ROCO consists of the subsets ‘radiology’ and ‘out-of-class’, representing the 81,825 true positives and 6,127 false positives, respectively. The figures in the ‘out-of-class’ set includes synthetic radiology images, clinical photos, portraits, compound radiology images as well as digital art.

Fig. 3.
figure 3

Examples of images contained in the ROCO dataset, illustrating the variety of medical imaging modalities. All images belong to the ‘Radiology’ subset.

Fig. 4.
figure 4

Examples of images contained in the ROCO dataset, illustrating contents of the ‘Out-Of-Class’ subset. All figures were randomly chosen.

For reproducible and evaluation purposes, a random 80/10/10 split was applied on the ROCO dataset. Following this split, a training set with (65,460 ‘radiology’ and 4,902 ‘out-of-class’) images, a validation set with (8,183 ‘radiology’ and 612 ‘out-of-class’) images and a test set with (8,182 ‘radiology’ and 613 ‘out-of-class’) images, was created.

Fig. 5.
figure 5

An example of a ROCO image, showing corresponding caption, keywords, UMLS CUIs, UMLS Semantic Types and PMCID download link.

6 Conclusion

To create modeling approaches regarding the detection of contextual object interplay in radiology images, the Radiology Objects in COntext (ROCO) dataset is introduced in this paper. ROCO does not focus on a single specific disease or anatomical structure but addresses several medical imaging modalities. The database development method was to extract all articles available in the PubMed Central Open Access Subset.

To filter the 6,031,814 images to radiology and non-compound figures, two automatic binary classifiers fine-tuned with a deep convolutional neural network system were trained. For data standardization and additional image inter-relations, the textual annotation per image is extended with the Unified Medical Language System (UMLS) Concept Unique Identifiers (CUIs) and Semantic Types (SemType). These were achieved by processing the image captions to keywords and using QuickUMLS to transform these keywords to CUIs and SemTypes.
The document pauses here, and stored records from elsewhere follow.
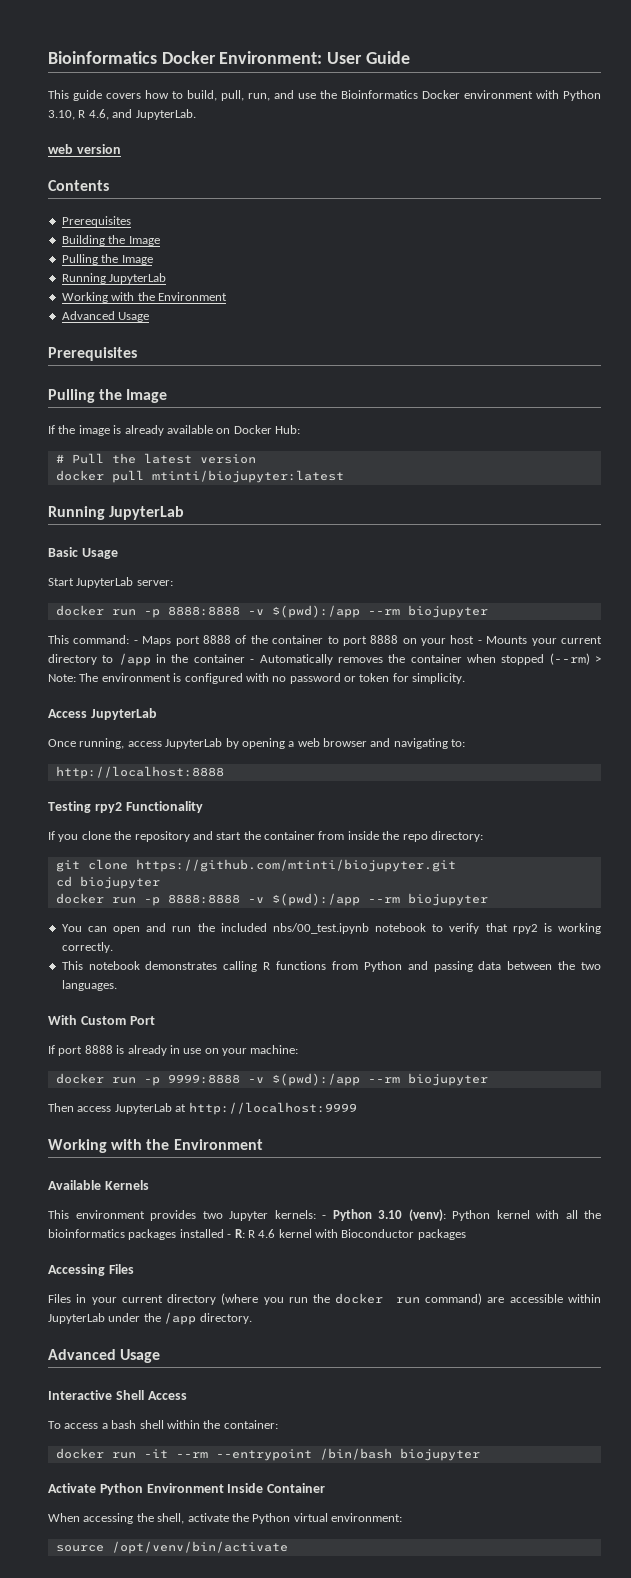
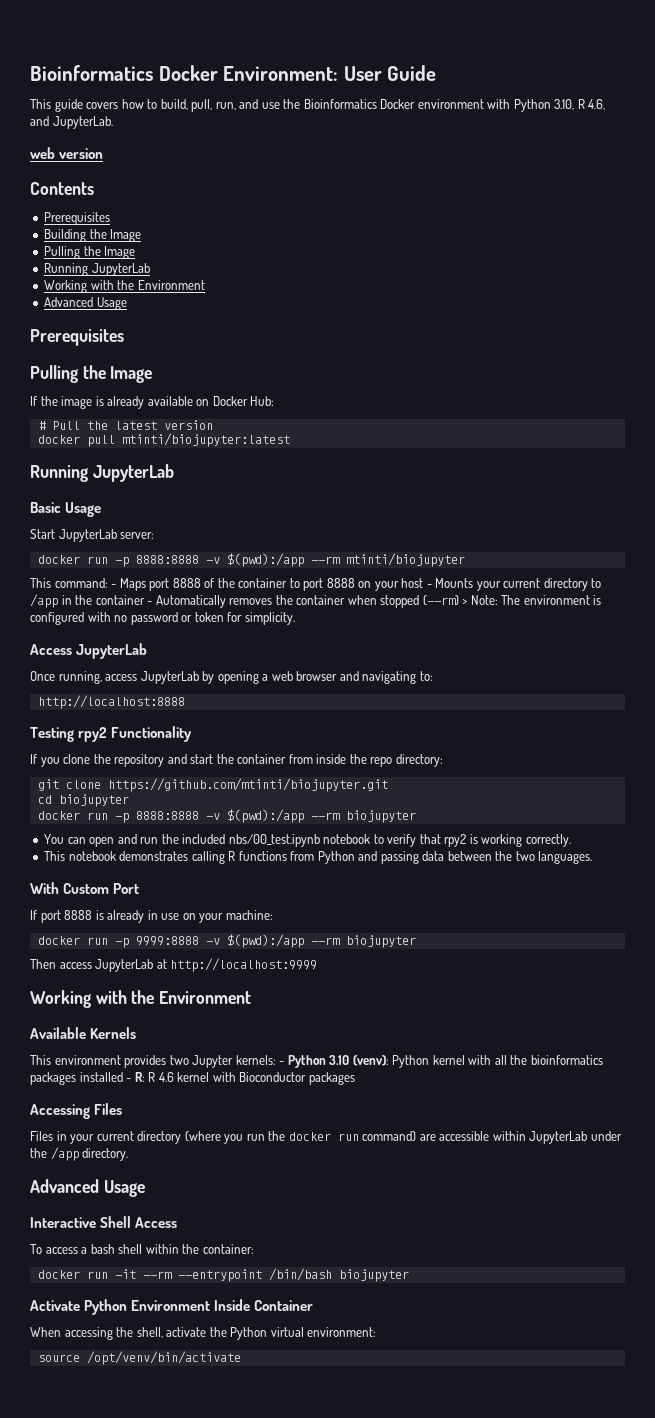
  Start JupyterLab server:
- docker run -p 8888:8888 -v $(pwd):/app --rm biojupyter
+ docker run -p 8888:8888 -v $(pwd):/app --rm mtinti/biojupyter

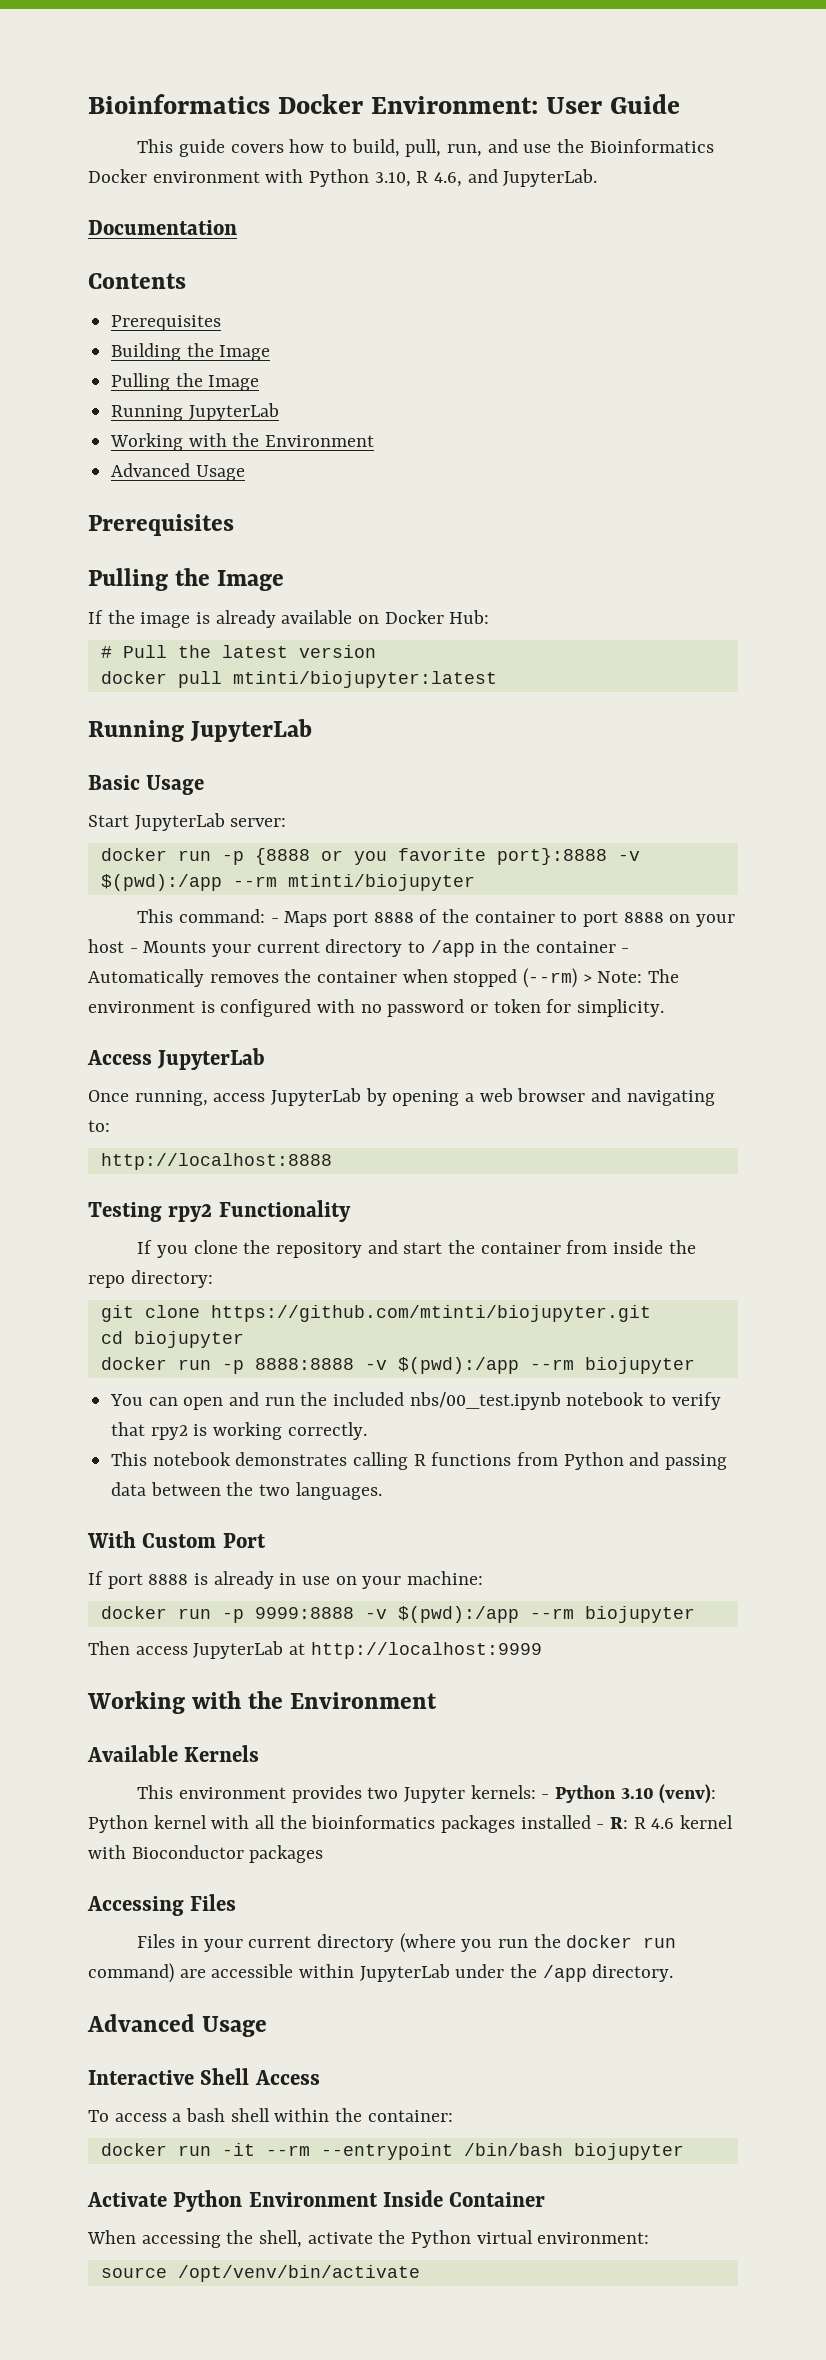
- web version
+ Documentation
- docker run -p 8888:8888 -v $(pwd):/app --rm mtinti/biojupyter
+ docker run -p {8888 or you favorite port}:8888 -v $(pwd):/app --rm mtinti/biojupyter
The keywords can be adopted as textual features for multi-modal image representations in classification tasks, as well as for multi-class image classification and labeling. Automatic keyword generation models can be designed using ROCO image - keyword pairs, enabling perceivable order for unstructured and unlabeled radiology images and for datasets lacking textual representations. Natural sentences describing radiology images can be created using generative models trained with ROCO image - caption pairs. This will offer additional knowledge of the images and not be limited to solely visual representations.

In future work, an extensive evaluation on ROCO will be performed. This will include baselines for specific applications such as, generative models for image captioning and keywords, image classification using multi-modal image representation and information and image retrieval using semantic labeling.